What’s new in 2018 NHS National Framework for CHC? Are you getting an interim care package

What’s new in 2018 NHS National Framework for CHC? Are you getting an interim care package

National Framework 20181st October 2018 saw the introduction of the revised NHS National Framework for NHS Continuing Healthcare and NHS-funded Nursing Care. The Framework was published in March this year and its final implementation has been long awaited.

The revised NHS National Framework replaces its 2012 predecessor, but has it been worth the wait?

What is in the new Framework that is going to help you with your relative’s assessment for eligibility for NHS Continuing Healthcare funding?

Unfortunately, there has been criticism of the new Framework in that not much has really changed and it doesn’t go far enough. That is good and bad. Good, in that the core principles and essence of the Framework remains intact which promotes familiarity; but bad, in that certain areas could be clearer with better examples provided in some grey areas that are open to subjective interpretation and hence argument – which invariably means further delays in getting robust assessments and fair decisions.

The format of the revised NHS National Framework is better and easier to follow, and helpfully there is some clearer explanation of some of the more ‘controversial’ issues (i.e. misunderstood by both NHS assessors/practitioners and claimants alike) – such as help with advocacy, unlawful top-up fees, best interests and the ‘well-managed’ needs principle. But, even so, we still feel that these particular topics could have been dealt with better and simplified with clear examples, to help the all parties in this arena understand the issues and remove any doubt.

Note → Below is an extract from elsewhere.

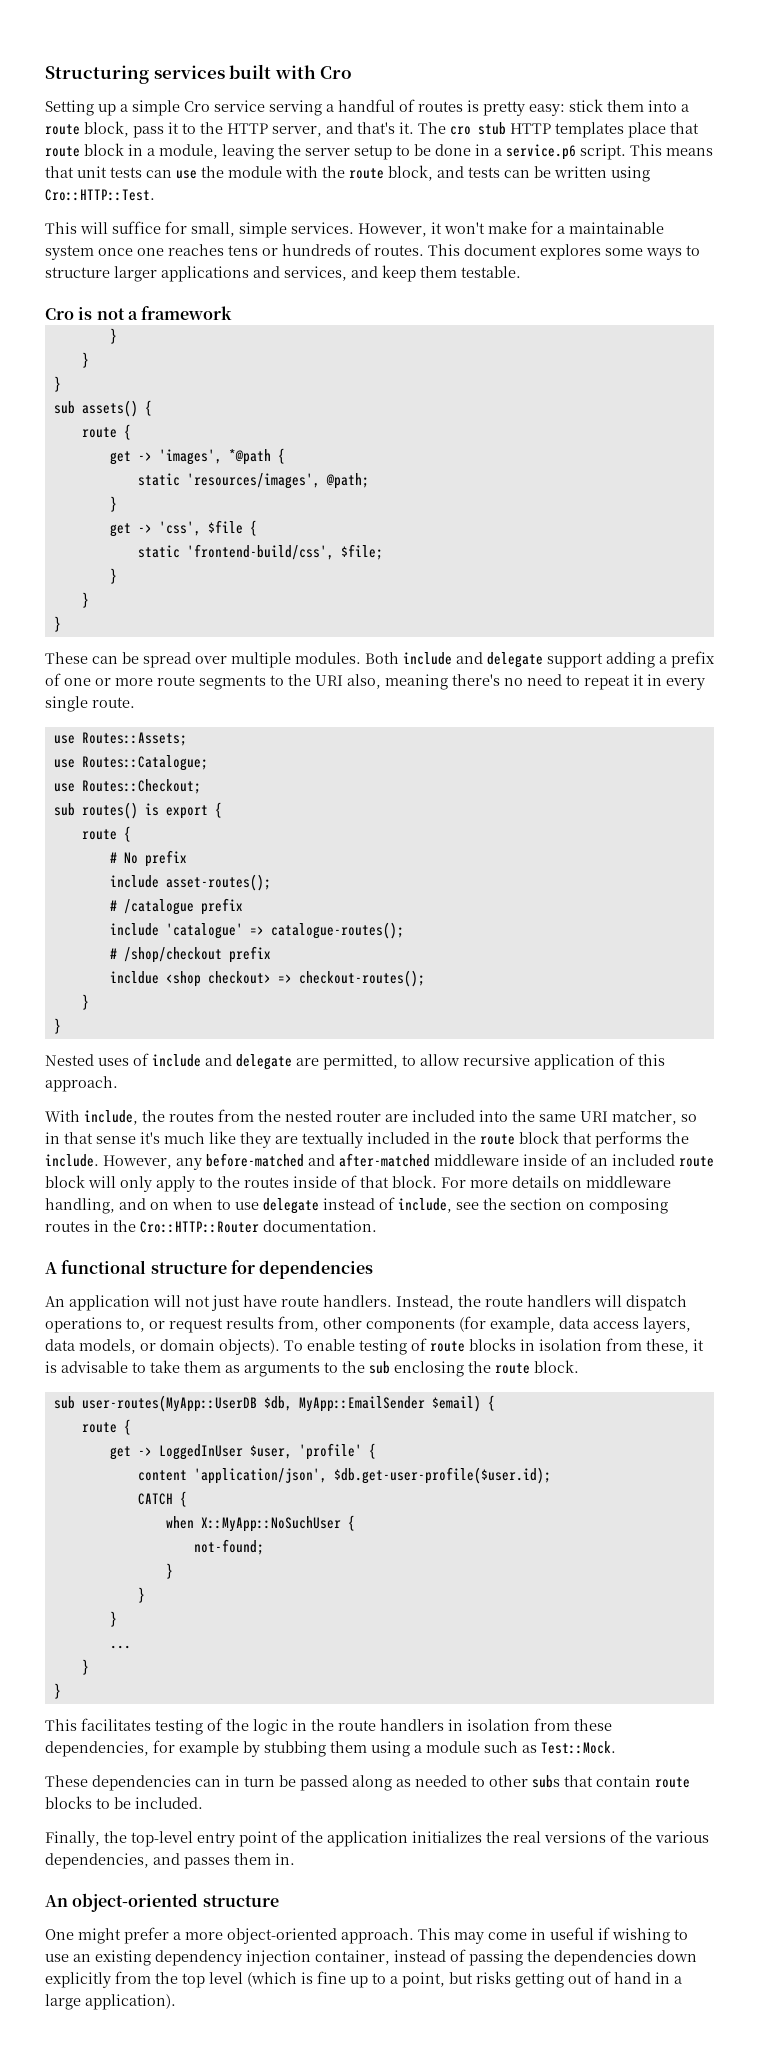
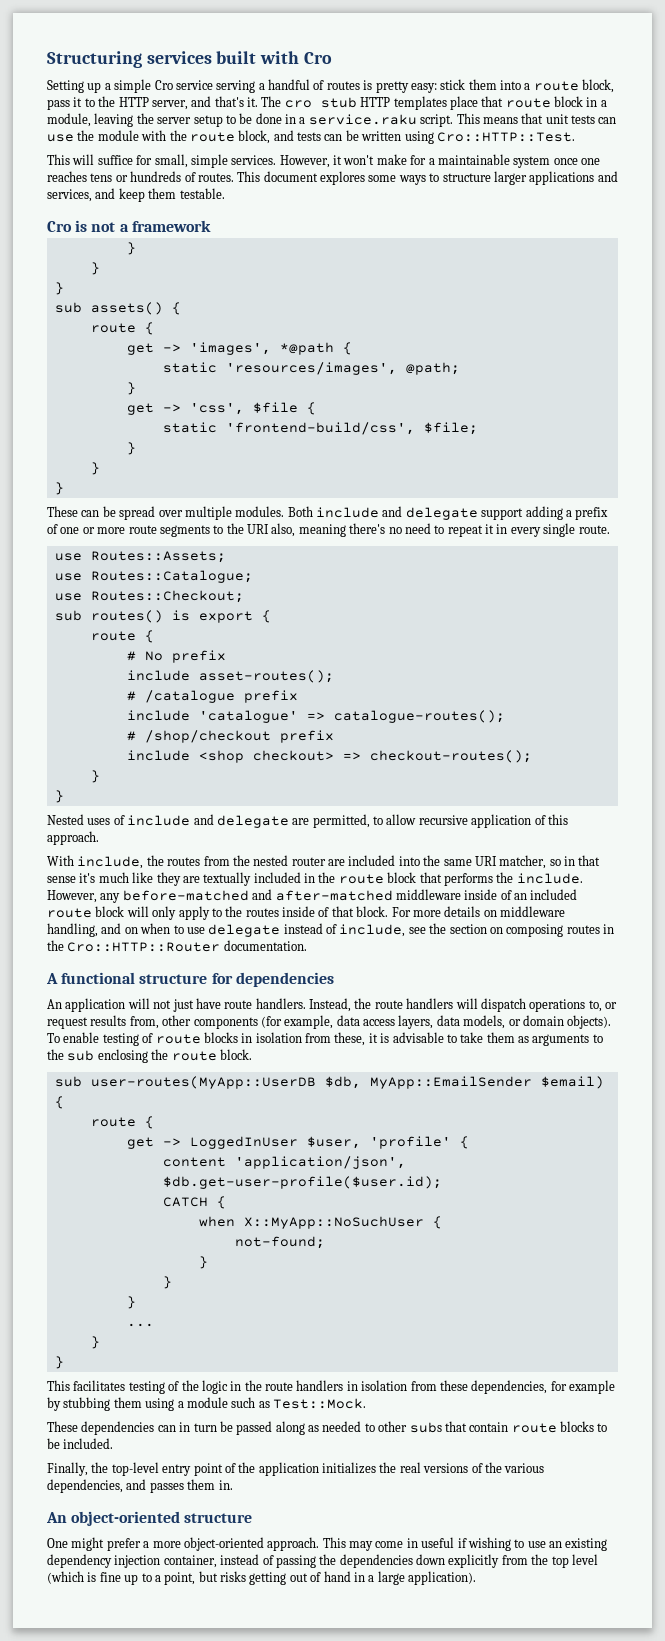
[506,144,576,160] service.p6 -> [308,114,417,125] service.raku
[109,971,159,984] incldue -> [126,750,190,761] include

Make sure you get an interim care package…

One key area of note is in relation to Checklist assessments. The NHS are no longer obliged to do a Checklist assessment in certain circumstances, when for example:

  • It is clear to the professionals involved that one isn’t needed at this point in time;
  • The CCG agrees that the individual should be referred directly to a full assessment for eligibility for NHS Continuing Healthcare funding (at a Multi-Disciplinary Meeting);
  • The Individual has a rapidly deteriorating condition and may be entering a terminal phase that should be referred to a Fast Track Pathway assessment instead;
  • The individual is receiving services under Section 117 of the Mental Health Act which are meeting all of their assessed needs;
  • The individual has short-term health care needs which are expected to improve significantly with short-term rehabilitation and it is reasonable to allow time to see how they recover.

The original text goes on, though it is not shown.